== Segment start ==
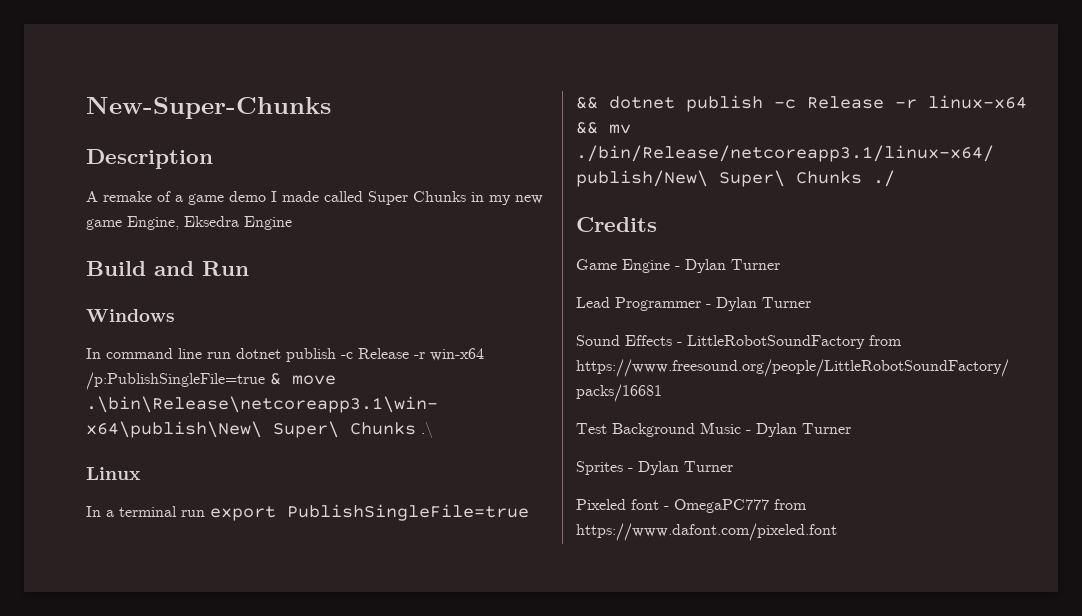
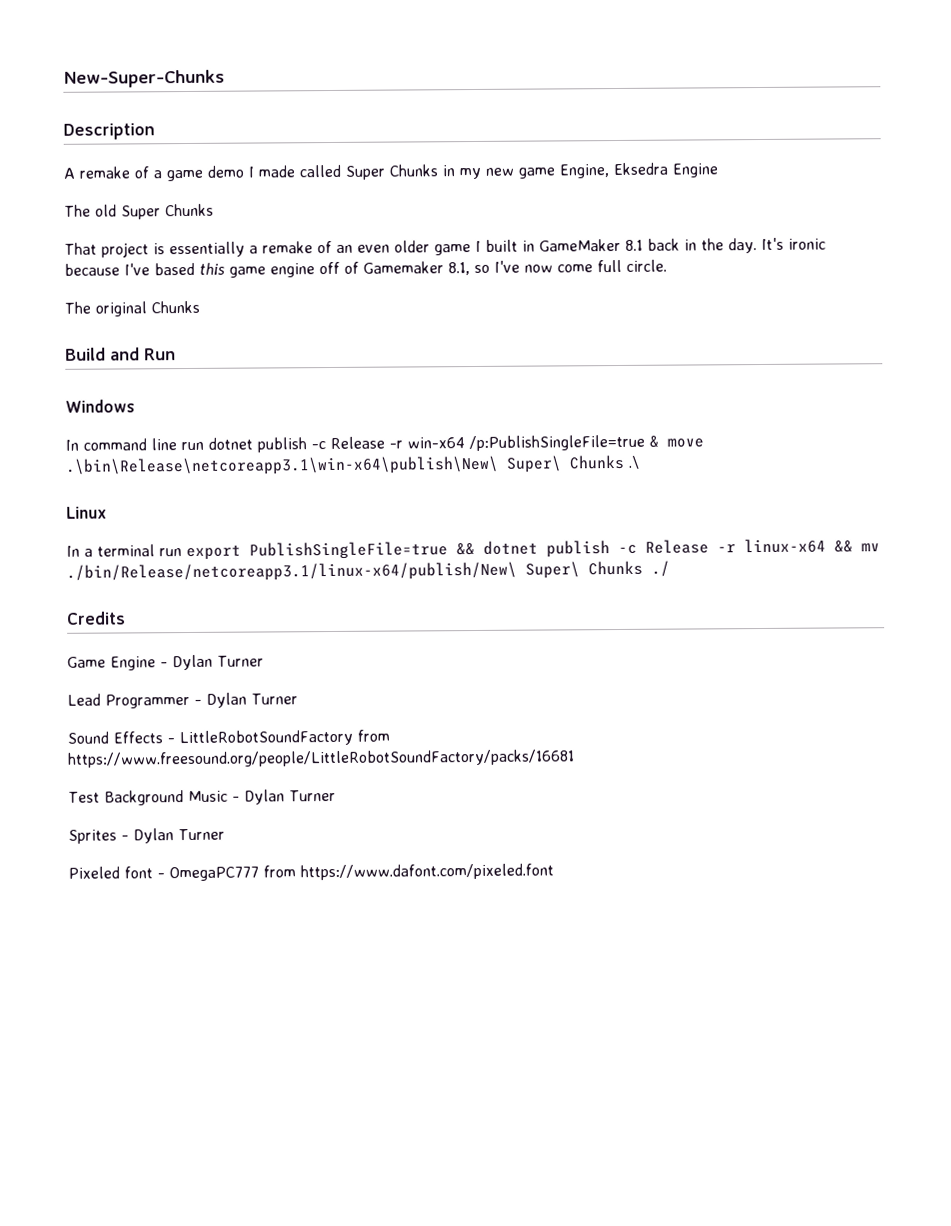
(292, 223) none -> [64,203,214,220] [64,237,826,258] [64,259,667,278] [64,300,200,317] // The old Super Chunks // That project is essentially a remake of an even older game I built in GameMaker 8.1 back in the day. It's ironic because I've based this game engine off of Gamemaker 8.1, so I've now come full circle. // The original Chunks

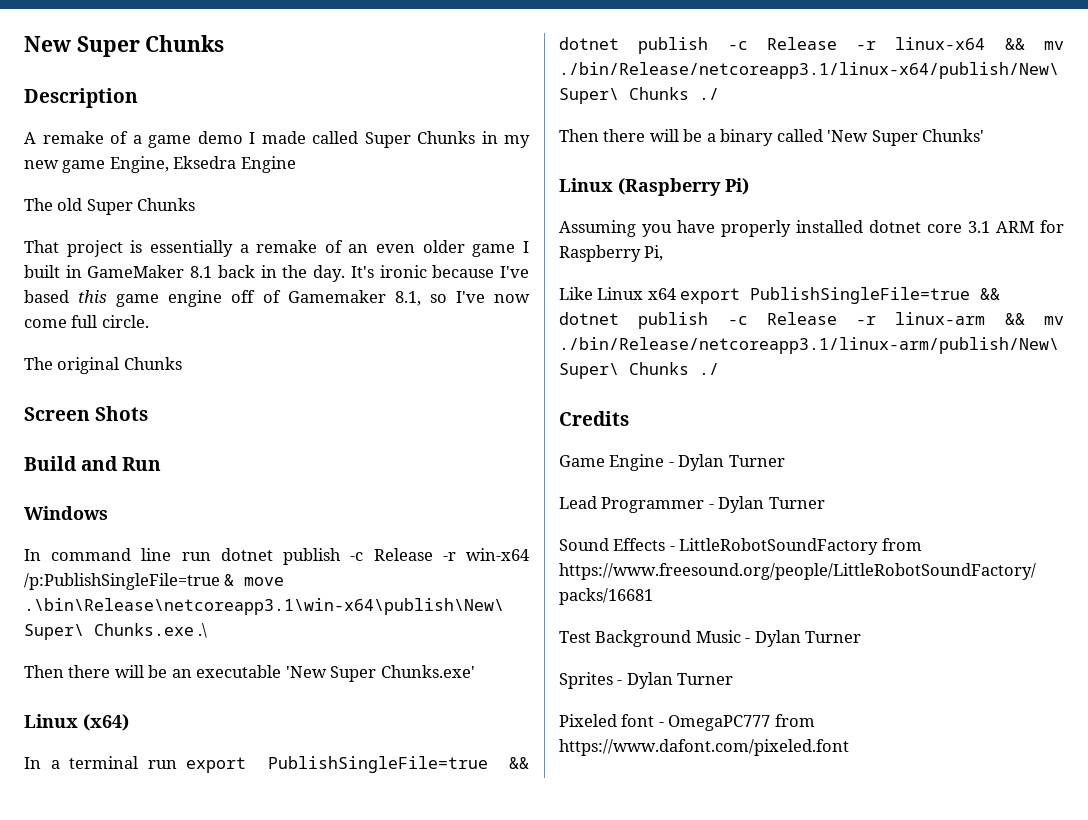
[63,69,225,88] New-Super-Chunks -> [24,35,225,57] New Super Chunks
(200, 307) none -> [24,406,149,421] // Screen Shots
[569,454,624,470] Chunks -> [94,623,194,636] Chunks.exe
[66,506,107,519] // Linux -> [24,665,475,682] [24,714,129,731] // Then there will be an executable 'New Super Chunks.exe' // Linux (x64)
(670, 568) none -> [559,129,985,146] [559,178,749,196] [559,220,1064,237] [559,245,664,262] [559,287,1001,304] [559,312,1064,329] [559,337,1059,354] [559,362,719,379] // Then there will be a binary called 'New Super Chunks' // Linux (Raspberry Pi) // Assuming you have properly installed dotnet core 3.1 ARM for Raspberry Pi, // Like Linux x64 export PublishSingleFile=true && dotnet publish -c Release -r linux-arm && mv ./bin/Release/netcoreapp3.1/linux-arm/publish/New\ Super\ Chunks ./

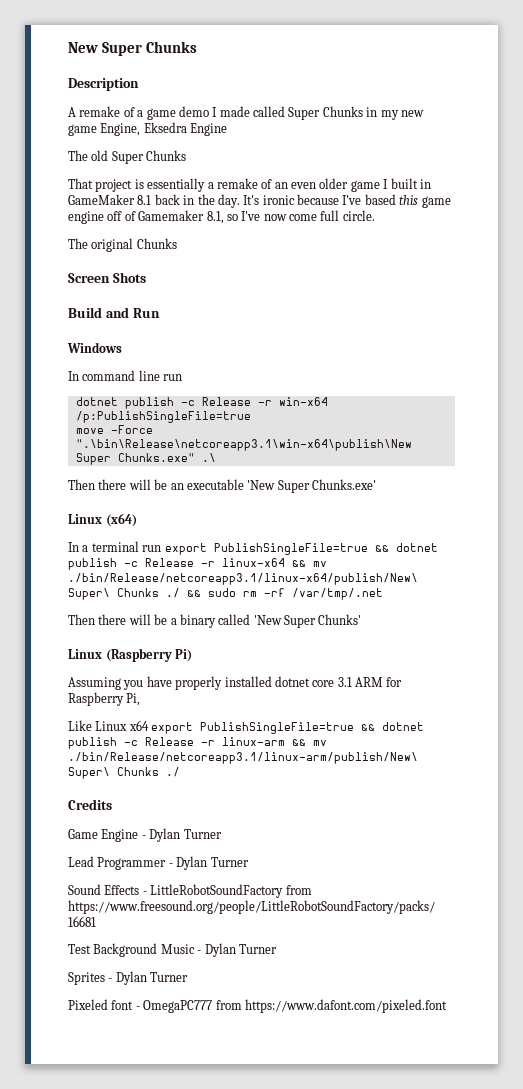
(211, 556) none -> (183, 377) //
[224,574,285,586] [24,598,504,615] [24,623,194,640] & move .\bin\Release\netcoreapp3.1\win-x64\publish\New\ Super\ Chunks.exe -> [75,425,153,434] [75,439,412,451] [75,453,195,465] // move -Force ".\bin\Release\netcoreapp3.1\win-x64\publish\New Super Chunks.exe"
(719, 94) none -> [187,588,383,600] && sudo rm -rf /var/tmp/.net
== Segment end ==
BRIEF: Of the lines above, show those in which "there" appears.

TASK OUTPUT:
[66,506,107,519] // Linux -> [24,665,475,682] [24,714,129,731] // Then there will be an executable 'New Super Chunks.exe' // Linux (x64)
(670, 568) none -> [559,129,985,146] [559,178,749,196] [559,220,1064,237] [559,245,664,262] [559,287,1001,304] [559,312,1064,329] [559,337,1059,354] [559,362,719,379] // Then there will be a binary called 'New Super Chunks' // Linux (Raspberry Pi) // Assuming you have properly installed dotnet core 3.1 ARM for Raspberry Pi, // Like Linux x64 export PublishSingleFile=true && dotnet publish -c Release -r linux-arm && mv ./bin/Release/netcoreapp3.1/linux-arm/publish/New\ Super\ Chunks ./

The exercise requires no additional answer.